## Task instructions
Every line from the start of the records through the line with "font-size:12px; color:#8a8a8a; white-space:nowrap;" is to be written out exactly; pictures are not.

(Stored data)

*****

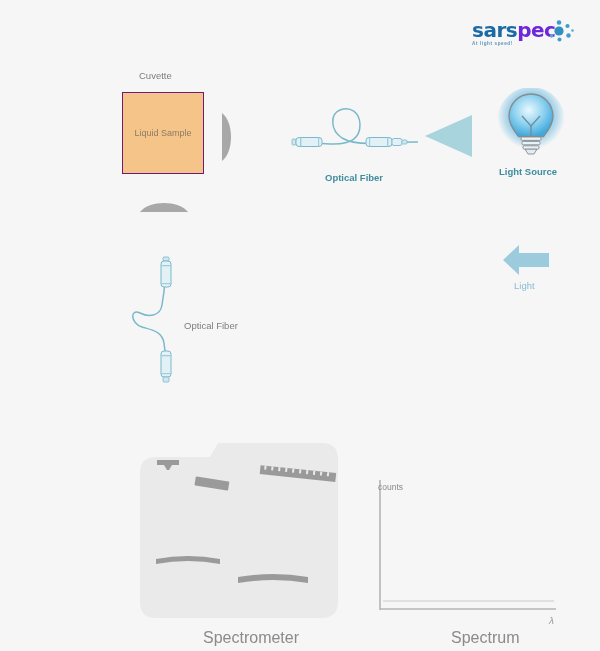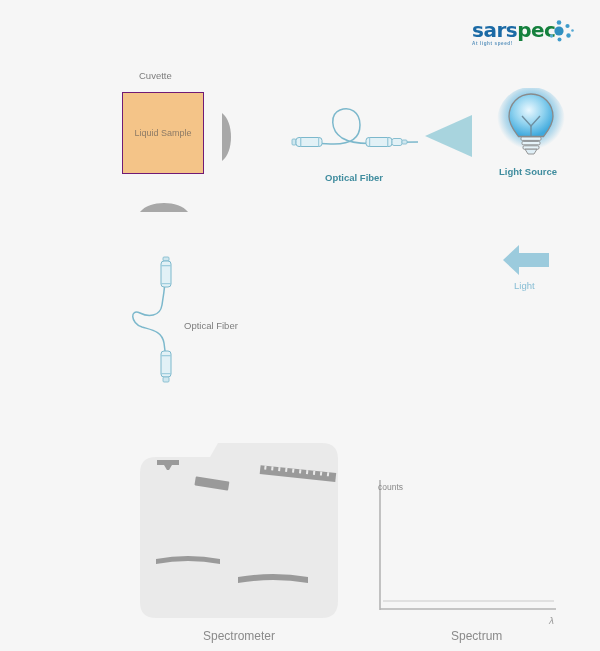--- a/index.html
+++ b/index.html
@@ -21,7 +21,7 @@
     font-size:20px; font-weight:700; letter-spacing:-0.5px;
     color:#1b6aa5; line-height:20px;
   }
-  .logo-word .tail{ color:#15803d; }
+  .logo-word .tail{ color:#6d28d9; }
   .logo-tag{
     font-size:4.6px; letter-spacing:.6px; color:#5b93bd;
     margin-top:1px; font-weight:700;

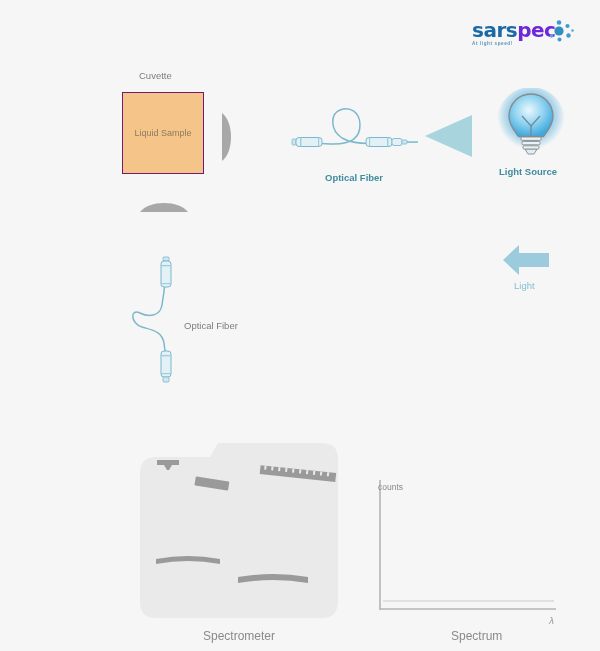--- a/index.html
+++ b/index.html
@@ -32,7 +32,7 @@
   .label{ font-size:9.5px; color:#7d7d7d; white-space:nowrap; }
   .label-teal{ font-size:9.5px; color:#3f8c9e; white-space:nowrap; font-weight:600; }
   .label-blue{ font-size:9.5px; color:#86bdd4; white-space:nowrap; }
-  .label-big{ font-size:12px; color:#8a8a8a; white-space:nowrap; }
+  .label-big{ font-size:16px; color:#8a8a8a; white-space:nowrap; }
 
   
   .cuvette-label{ left:139px; top:70px; }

*****

## Response to this task
--- a/index.html
+++ b/index.html
@@ -21,7 +21,7 @@
     font-size:20px; font-weight:700; letter-spacing:-0.5px;
     color:#1b6aa5; line-height:20px;
   }
-  .logo-word .tail{ color:#15803d; }
+  .logo-word .tail{ color:#6d28d9; }
   .logo-tag{
     font-size:4.6px; letter-spacing:.6px; color:#5b93bd;
     margin-top:1px; font-weight:700;

--- a/index.html
+++ b/index.html
@@ -32,7 +32,7 @@
   .label{ font-size:9.5px; color:#7d7d7d; white-space:nowrap; }
   .label-teal{ font-size:9.5px; color:#3f8c9e; white-space:nowrap; font-weight:600; }
   .label-blue{ font-size:9.5px; color:#86bdd4; white-space:nowrap; }
-  .label-big{ font-size:12px; color:#8a8a8a; white-space:nowrap; }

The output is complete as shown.